◆ PROBLEM DETAILS ◆
Report every line in the records below that holds the word "This".

◆ RECORD SET ◆
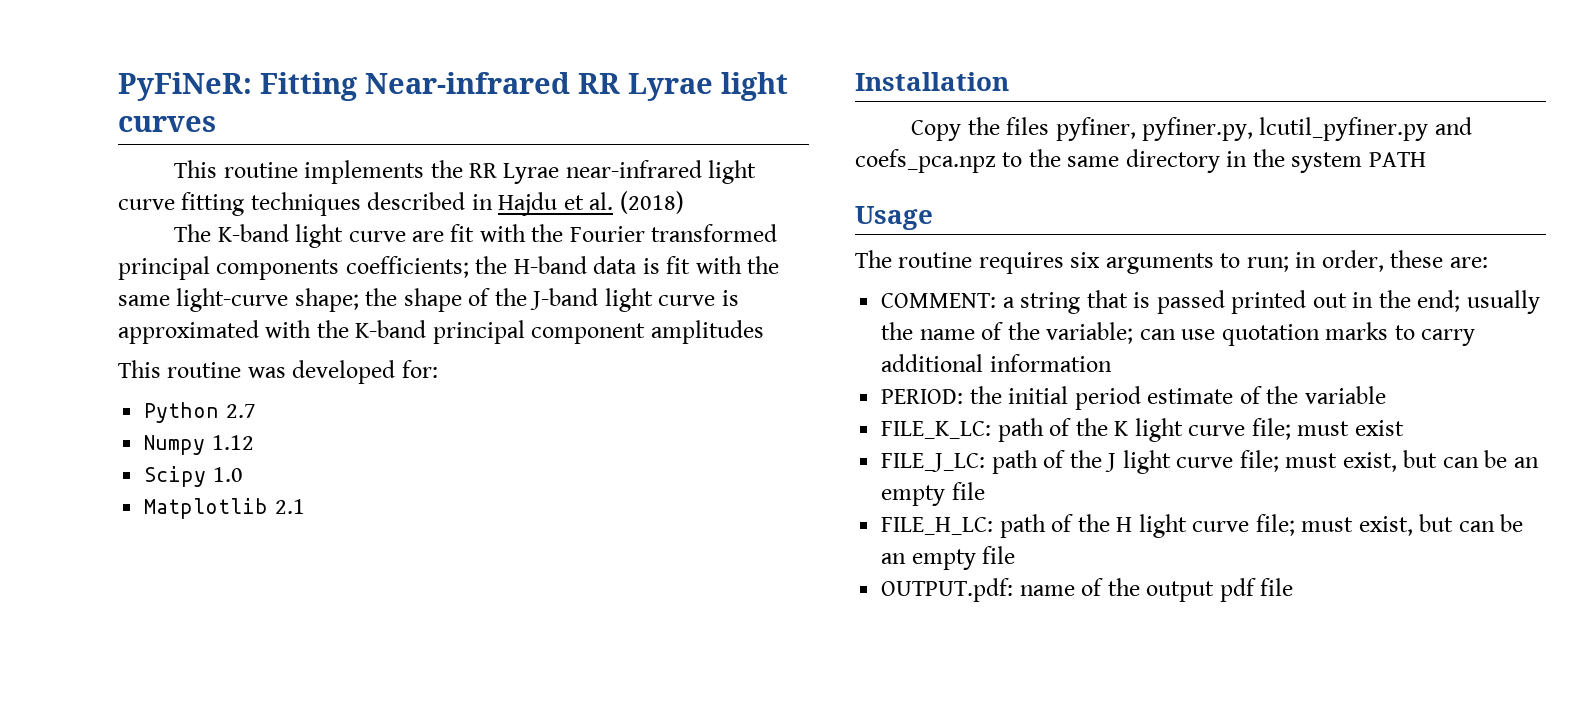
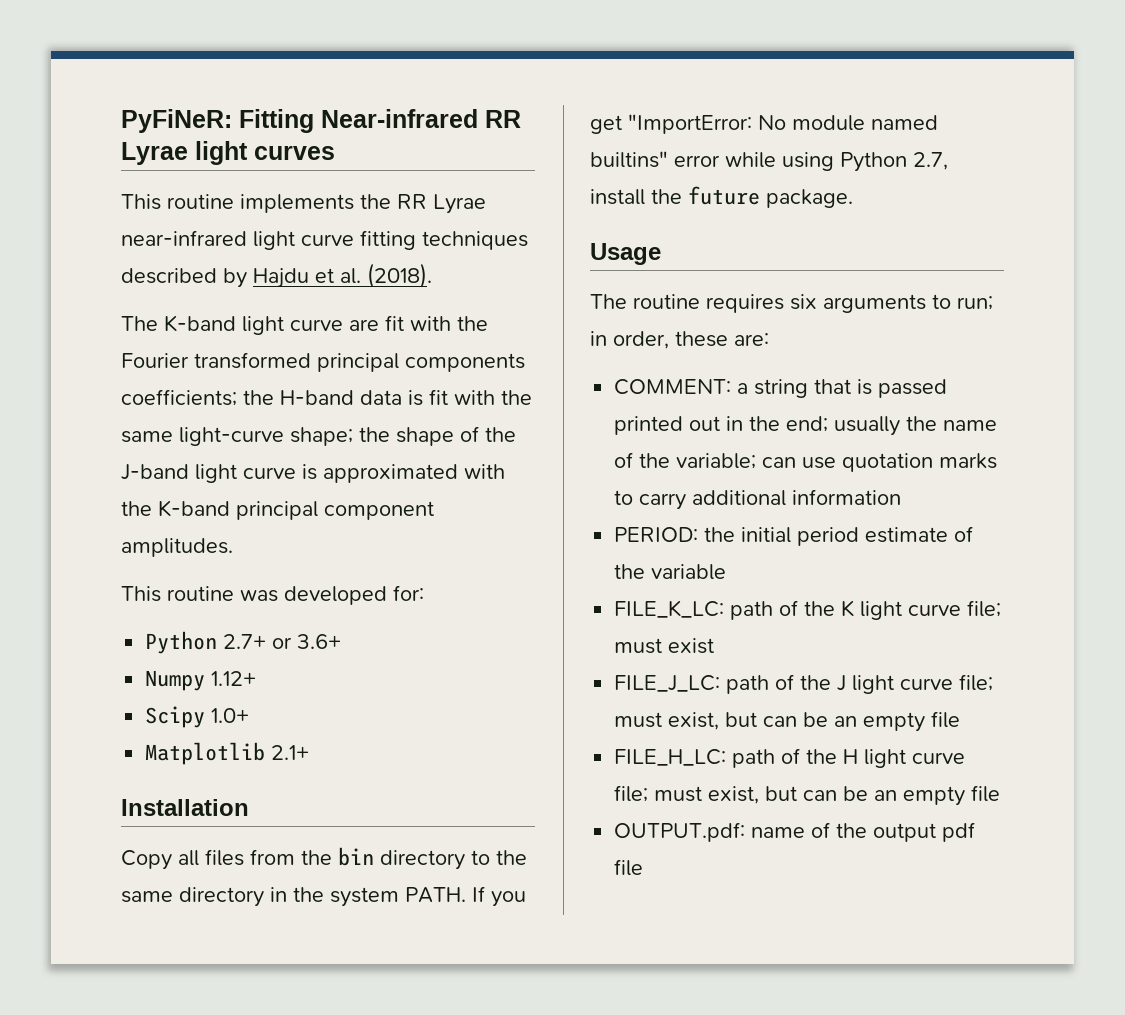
- This routine implements the RR Lyrae near-infrared light curve fitting techniques described in Hajdu et al. (2018)
+ This routine implements the RR Lyrae near-infrared light curve fitting techniques described by Hajdu et al. (2018).
- The K-band light curve are fit with the Fourier transformed principal components coefficients; the H-band data is fit with the same light-curve shape; the shape of the J-band light curve is approximated with the K-band principal component amplitudes
+ The K-band light curve are fit with the Fourier transformed principal components coefficients; the H-band data is fit with the same light-curve shape; the shape of the J-band light curve is approximated with the K-band principal component amplitudes.
- Python 2.7
+ Python 2.7+ or 3.6+
- Numpy 1.12
+ Numpy 1.12+
- Scipy 1.0
+ Scipy 1.0+
- Matplotlib 2.1
+ Matplotlib 2.1+
- Copy the files pyfiner, pyfiner.py, lcutil_pyfiner.py and coefs_pca.npz to the same directory in the system PATH
+ Copy all files from the bin directory to the same directory in the system PATH. If you get "ImportError: No module named builtins" error while using Python 2.7, install the future package.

◆ WRITTEN SOLUTION ◆
- This routine implements the RR Lyrae near-infrared light curve fitting techniques described in Hajdu et al. (2018)
+ This routine implements the RR Lyrae near-infrared light curve fitting techniques described by Hajdu et al. (2018).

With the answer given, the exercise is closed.